§ What this task involves:
Repeat the records verbatim and leave the pictures out of your copy.

Difference listings:

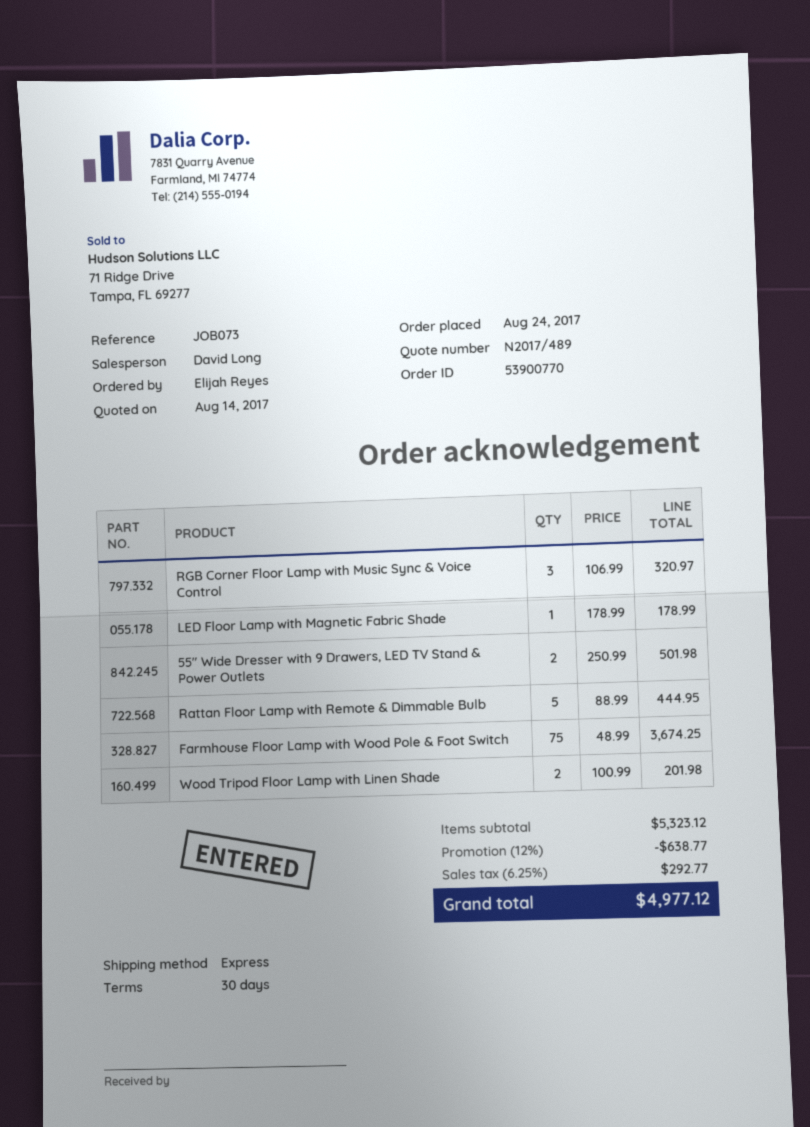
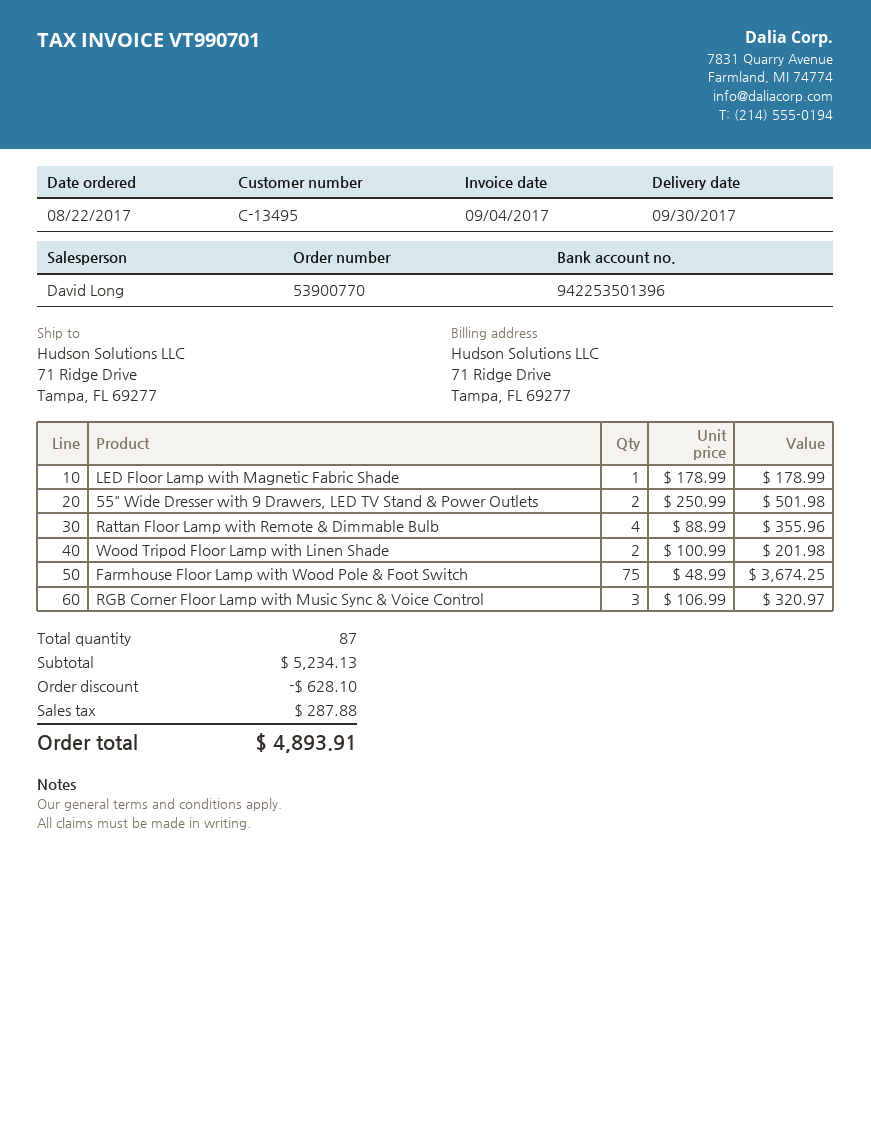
order date: 2017-08-24 -> 2017-08-22
Rattan Floor Lamp with Remote & Dimmable Bulb: 5 x 88.99 = 444.95 -> 4 x 88.99 = 355.96
subtotal: 5323.12 -> 5234.13
discount: 638.77 -> 628.10
tax: 292.77 -> 287.88
total: 4977.12 -> 4893.91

§ Output of the task:
order date: 2017-08-24 -> 2017-08-22
Rattan Floor Lamp with Remote & Dimmable Bulb: 5 x 88.99 = 444.95 -> 4 x 88.99 = 355.96
subtotal: 5323.12 -> 5234.13
discount: 638.77 -> 628.10
tax: 292.77 -> 287.88
total: 4977.12 -> 4893.91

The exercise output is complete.